Of special note, though, is the handful of tracks recorded in October at Dockside Studios in Maurice, La. Miraculously, the studio was spared Katrina’s wrath — which is why engineer Steve Reynolds, of New Orleans’ historic Ultrasonic Studios, gravitated there when his own facility was completely destroyed. “I’m afraid Ultrasonic is ready for the bulldozer,” he says sadly.

“We managed to salvage some of our gear after Katrina and we put it in vans to take down to Dockside because we had a couple of projects to do and [owner Steve Nails] was nice enough to let us work there,” he continues. “But then here comes Hurricane Rita and it was headed right for that area, so we evacuated again and drove around with all this gear, dodging hurricanes for what seemed like the longest time.”

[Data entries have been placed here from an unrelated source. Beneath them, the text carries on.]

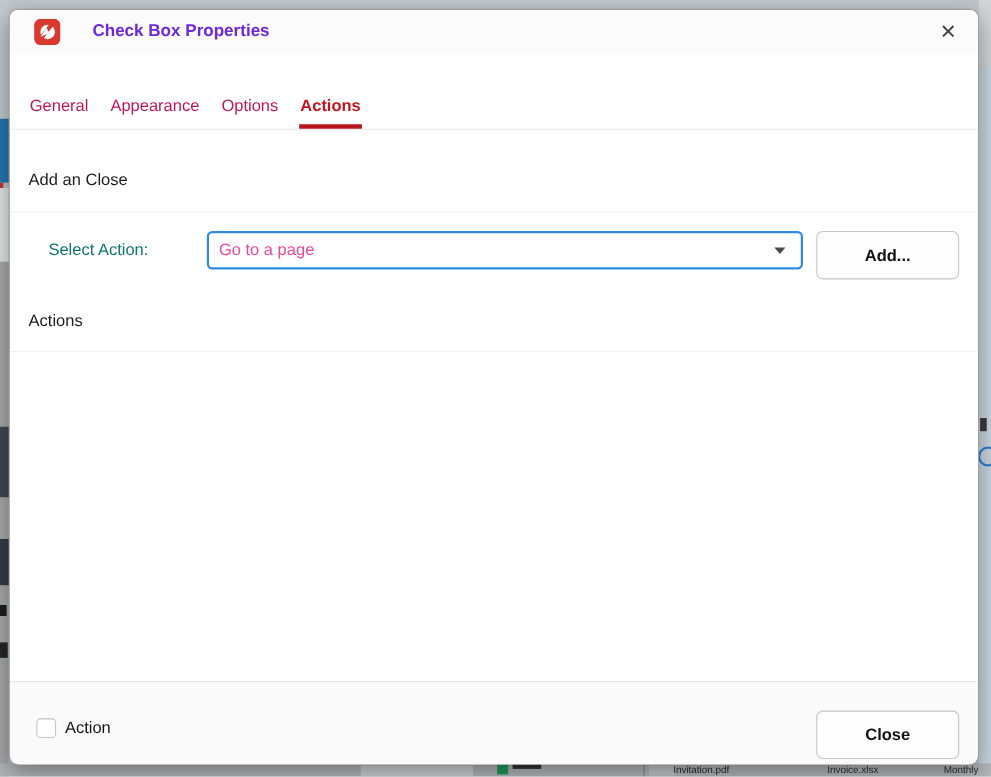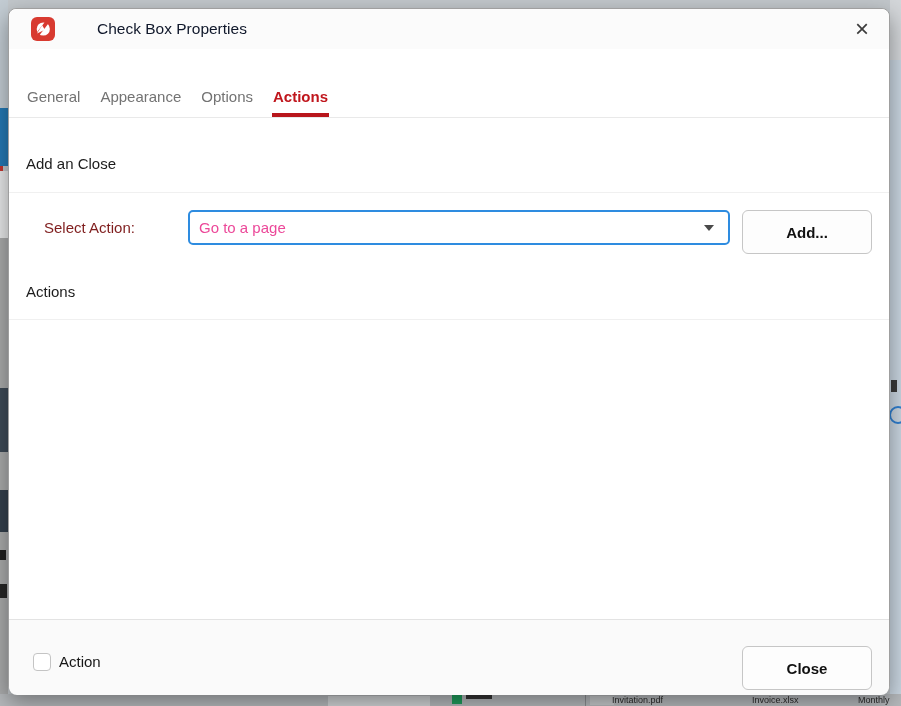"Check Box Properties" .title-text { color: #0f172a -> #6d28d9; font-weight: none -> bold; margin-left: 42px -> 29px }
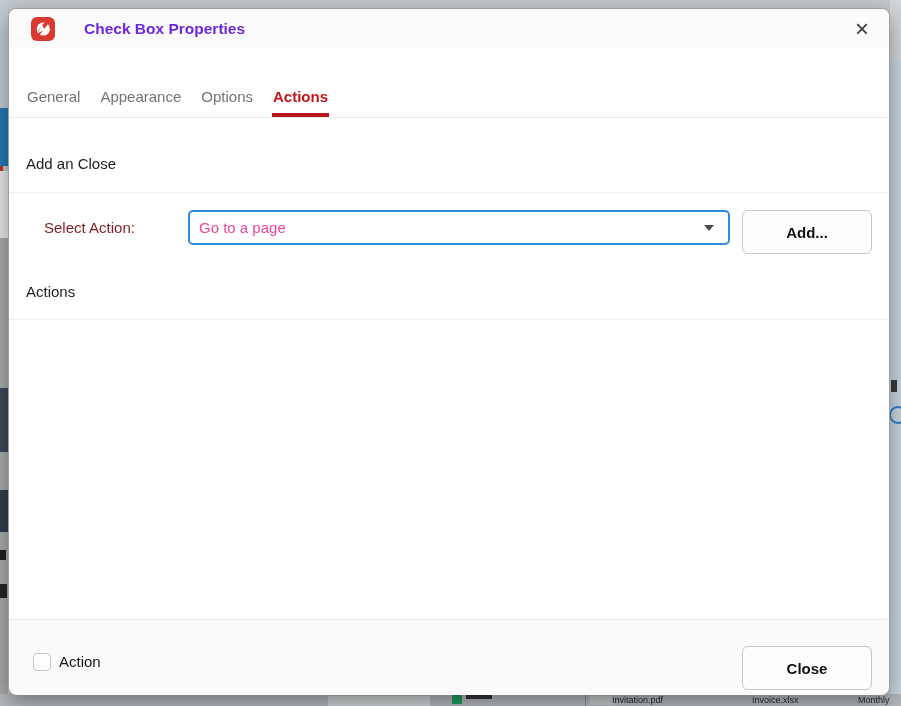"General" .tab { color: #737373 -> #be185d }
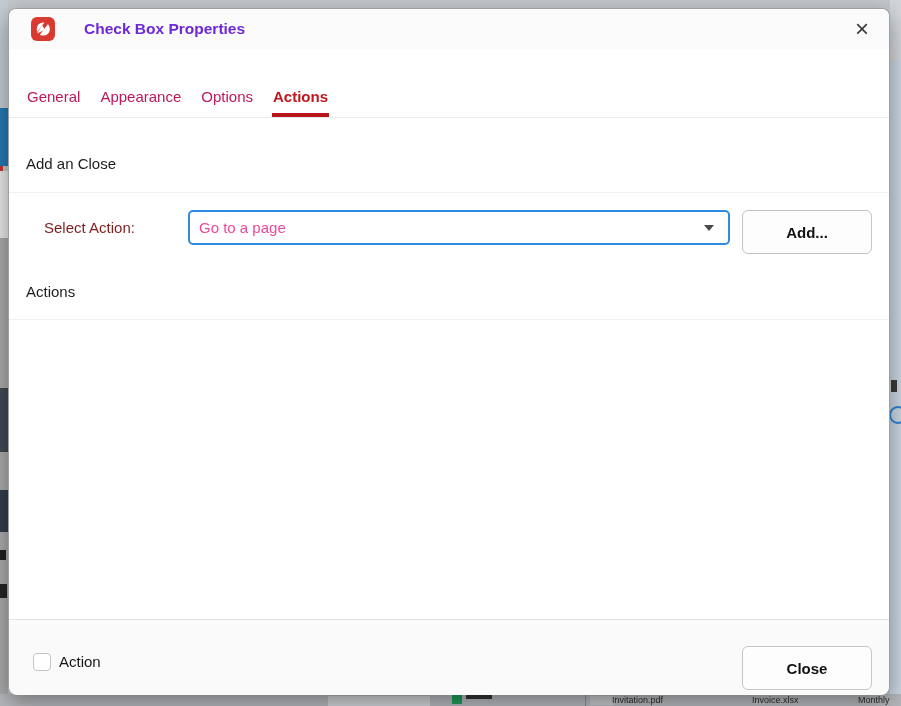"Select Action:" .field-label { color: #7f1d1d -> #0f766e }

Eventually, Reynolds found his way back to Dockside, and working on Our New Orleans turned into a rare pleasure at a time when he was extremely stressed out from dealing with Ultrasonic’s reversal of fortunes. “In New Orleans, everything was wrecked and my whole world was upside down,” he says. “I was going back and forth trying to salvage things, but when I returned to Dockside, it was so beautiful and nice and peaceful. I’d pull in the gate at Dockside, and it was like the weight of the world was off my shoulders. I needed to do that album. I think we all did.”